• complication;
  • herniotomy;
  • inguinal hernia;
  • low birthweight;
  • neonatal intensive care unit


Background:  The timing of herniotomy in premature infants is controversial.

Methods:  Outcomes of herniotomy in 47 premature infants admitted to the neonatal intensive care unit (NICU) were retrospectively reviewed for preoperative clinical features, respiratory interventions, and anesthetic and surgical complications. The data were compared with those of full-term infants (n= 52). Fourteen of the premature infants underwent herniotomy before NICU discharge and 33 after discharge. The predictive factors for anesthetic and surgical complications were also investigated via multiple regression analysis.

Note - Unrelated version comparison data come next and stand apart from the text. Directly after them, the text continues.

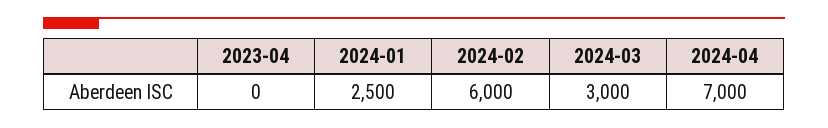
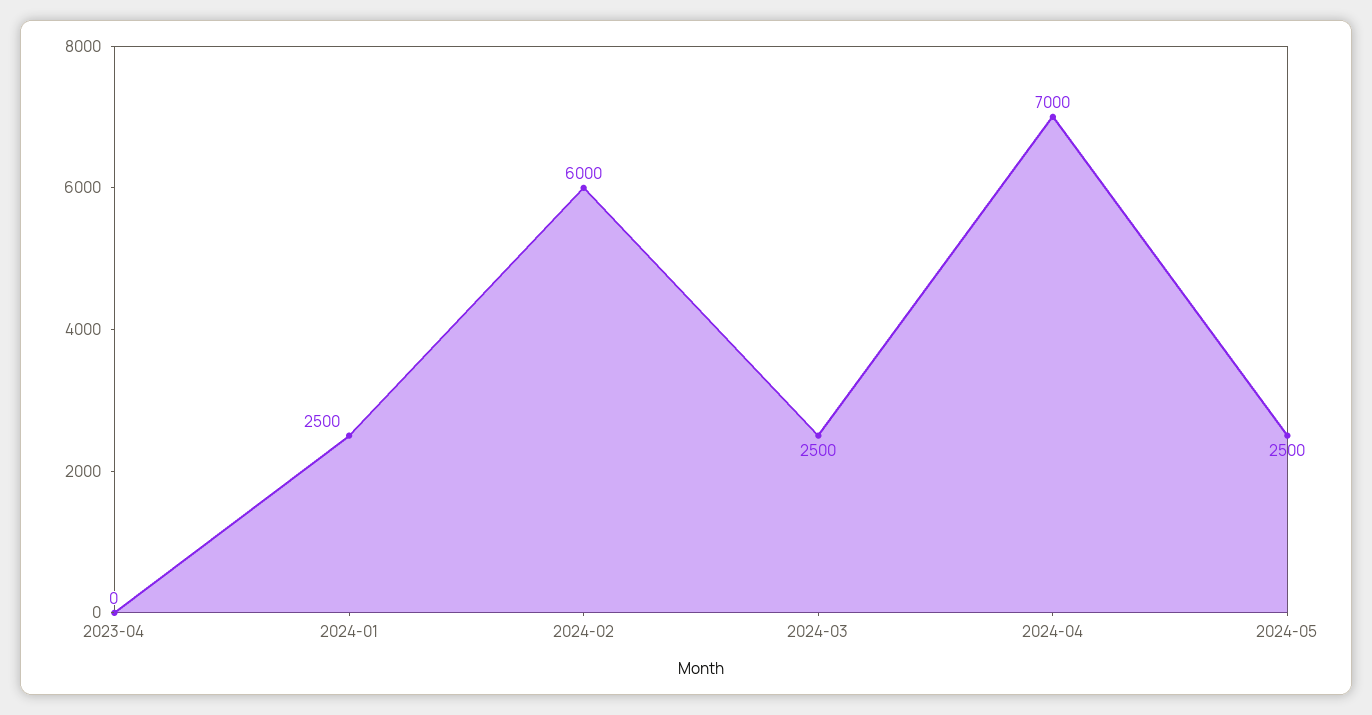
2024-03: 3000 -> 2500
2024-05: none -> 2500

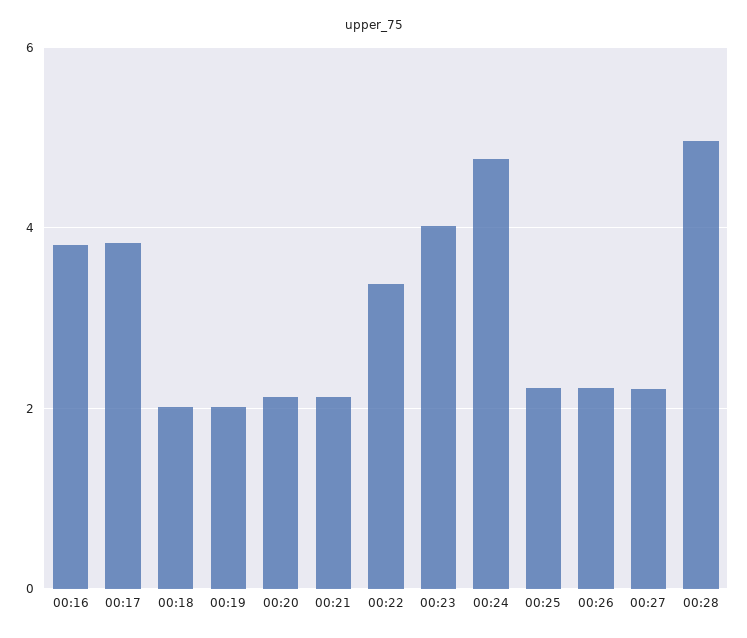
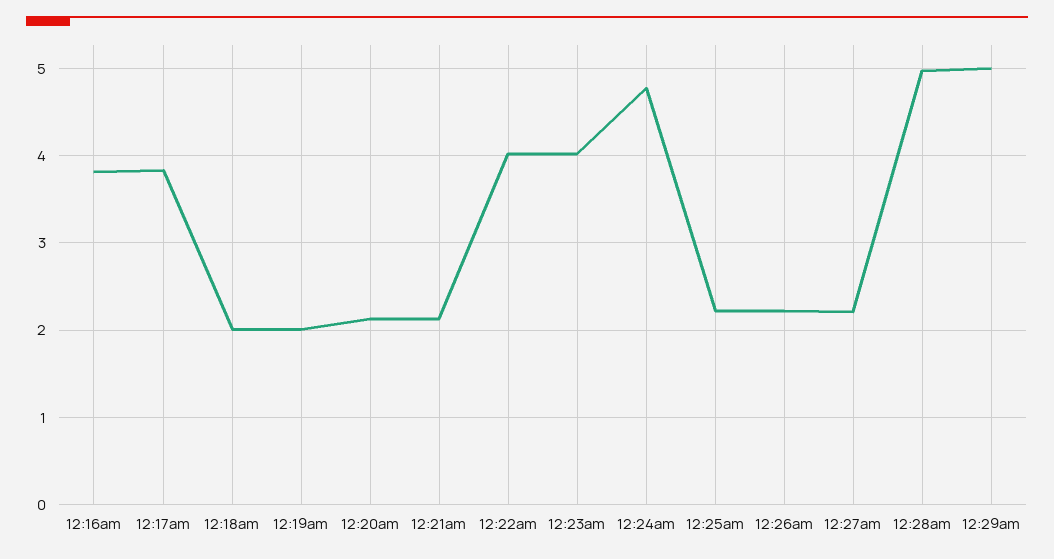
00:22: 3.4 -> 4
12:29am: none -> 5

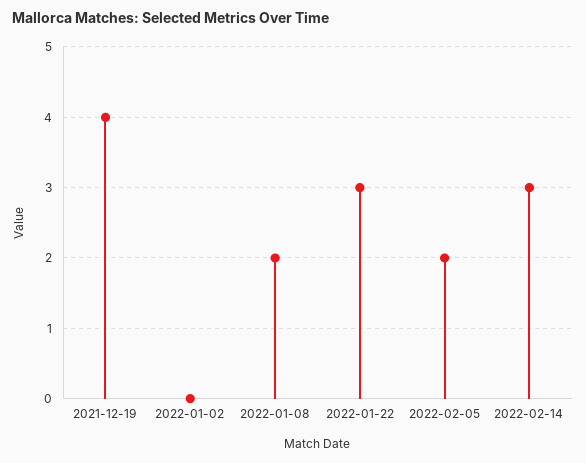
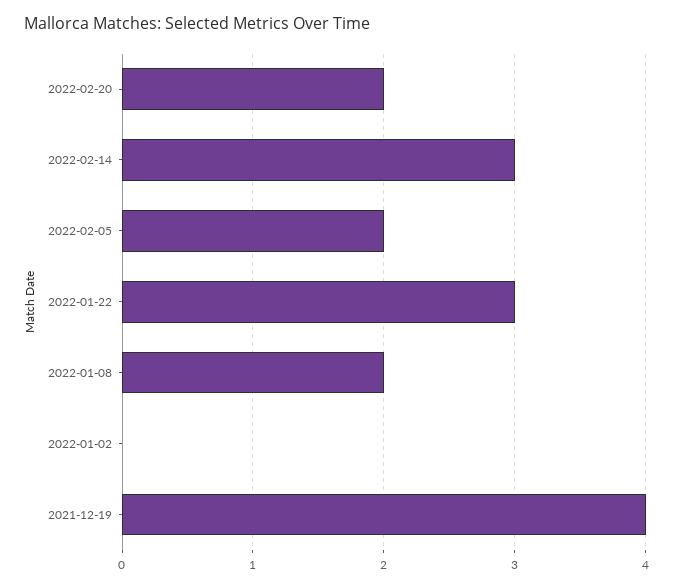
2022-02-20: none -> 2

Results:  Mean post-conceptional age at surgery in premature infants and full-term infants was 47 weeks and 50 weeks, respectively. Mean bodyweight at surgery in those infants was 4087 g and 5454 g, respectively. The rate of incarcerated hernia and emergency surgery was lower in premature infants. Delayed extubation of the tracheal tube after surgery was noted in four premature infants, but not in full-term infants. Two cases of cryptorchidism in premature infants and one recurrence in a full-term infant that required reoperation were noted. On multiple regression analysis no factor (including respiratory interventions) was found to be capable of predicting complications.

Conclusion:  Although no predictive factor for complications was identified, there were some anesthetic and surgical complications in premature infants. If there is no risk of incarceration, herniotomy in premature infants should be performed at a time when the risk of anesthetic complications is decreased. If there is a risk of incarcerated hernia, herniotomy should be performed carefully in order to avoid occurrence of anesthetic and surgical complications.